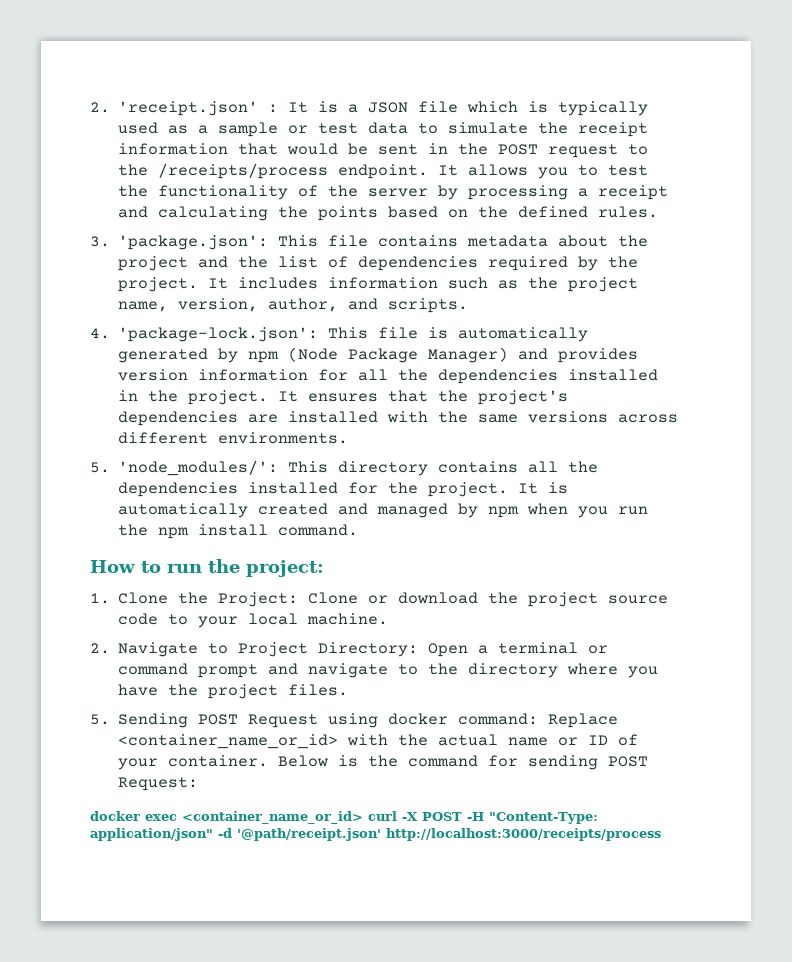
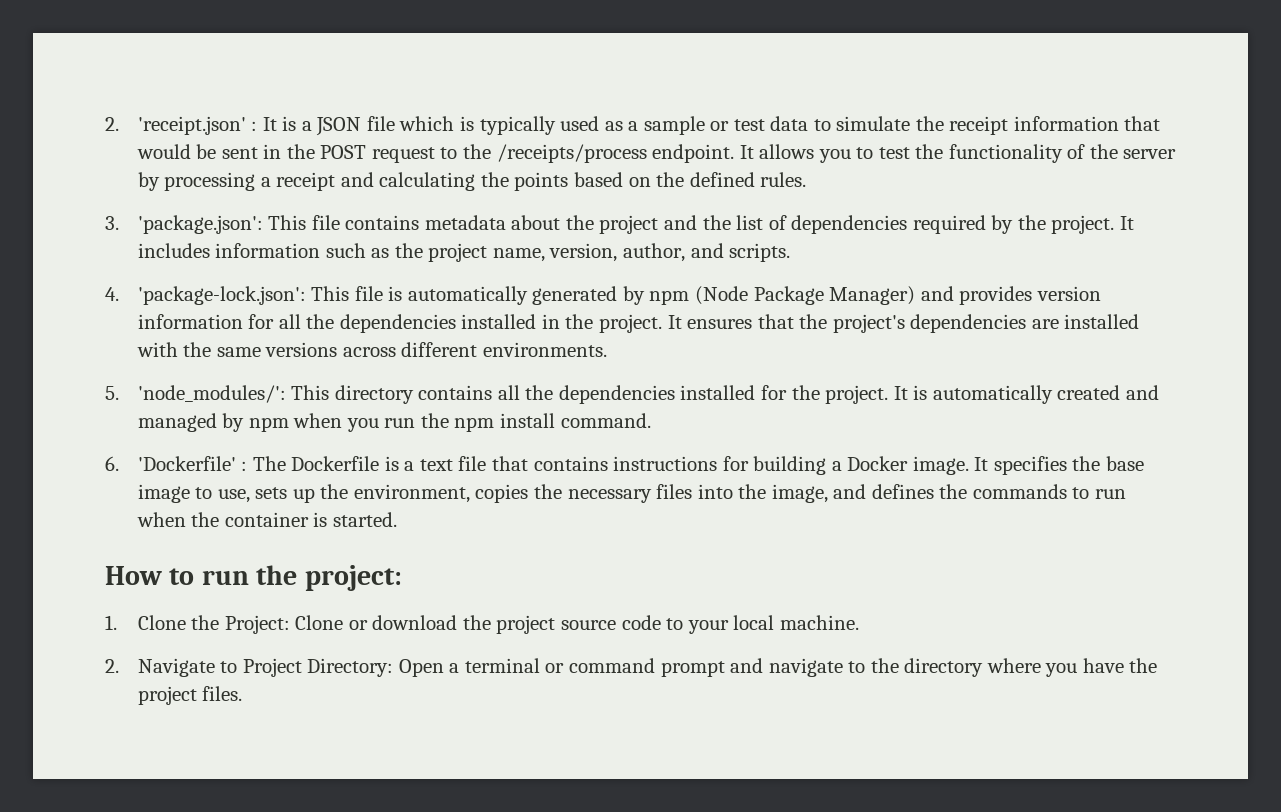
+ 6. 'Dockerfile' : The Dockerfile is a text file that contains instructions for building a Docker image. It specifies the base image to use, sets up the environment, copies the necessary files into the image, and defines the commands to run when the container is started.
- 5. Sending POST Request using docker command: Replace <container_name_or_id> with the actual name or ID of your container. Below is the command for sending POST Request:
- docker exec <container_name_or_id> curl -X POST -H "Content-Type: application/json" -d '@path/receipt.json' http://localhost:3000/receipts/process

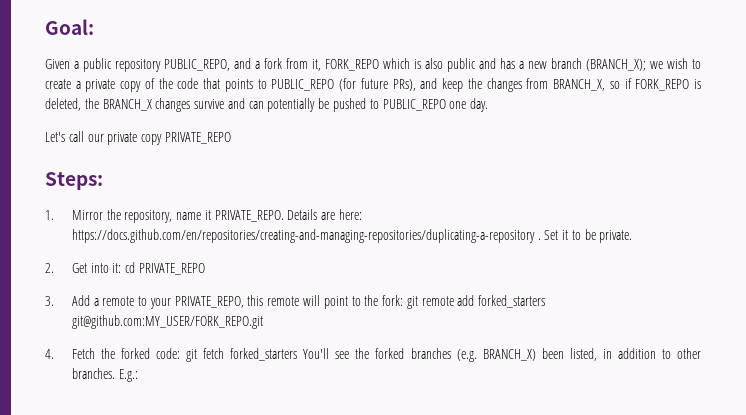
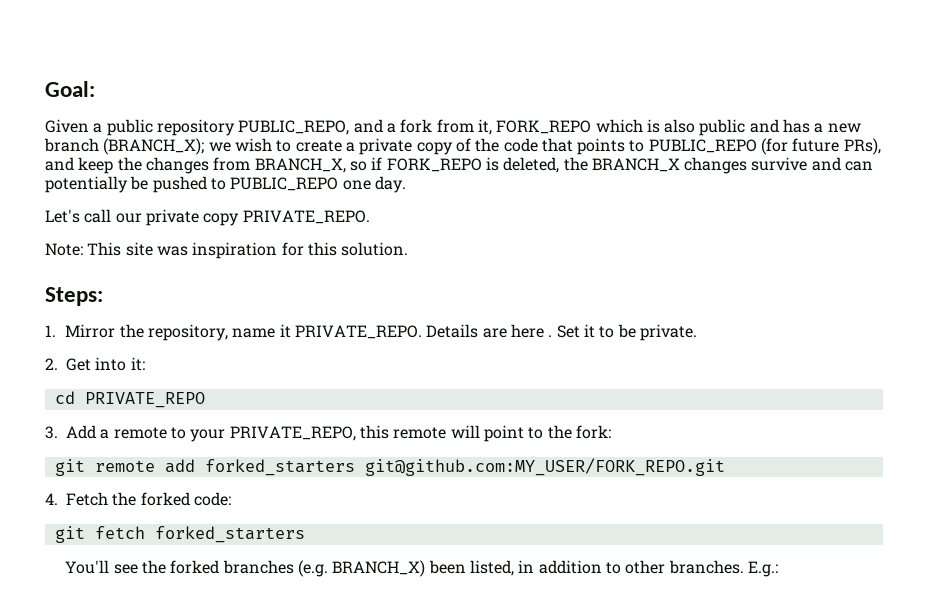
- Let's call our private copy PRIVATE_REPO
+ Let's call our private copy PRIVATE_REPO.
+ Note: This site was inspiration for this solution.
- Details are here: https://docs.github.com/en/repositories/creating-and-managing-repositories/duplicating-a-repository .
+ Details are here .
- 2. Get into it: cd PRIVATE_REPO
+ 2. Get into it:
+ cd PRIVATE_REPO
- 3. Add a remote to your PRIVATE_REPO, this remote will point to the fork: git remote add forked_starters git@github.com:MY_USER/FORK_REPO.git
+ 3. Add a remote to your PRIVATE_REPO, this remote will point to the fork:
+ git remote add forked_starters git@github.com:MY_USER/FORK_REPO.git
- 4. Fetch the forked code: git fetch forked_starters You'll see the forked branches (e.g. BRANCH_X) been listed, in addition to other branches.
+ 4. Fetch the forked code:
+ git fetch forked_starters
+ You'll see the forked branches (e.g. BRANCH_X) been listed, in addition to other branches.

__WHAT THE TASK ASKS__: Across the entries above, count the lines with the word "point" and report that count by itself.

__OUTPUT BELOW__: 2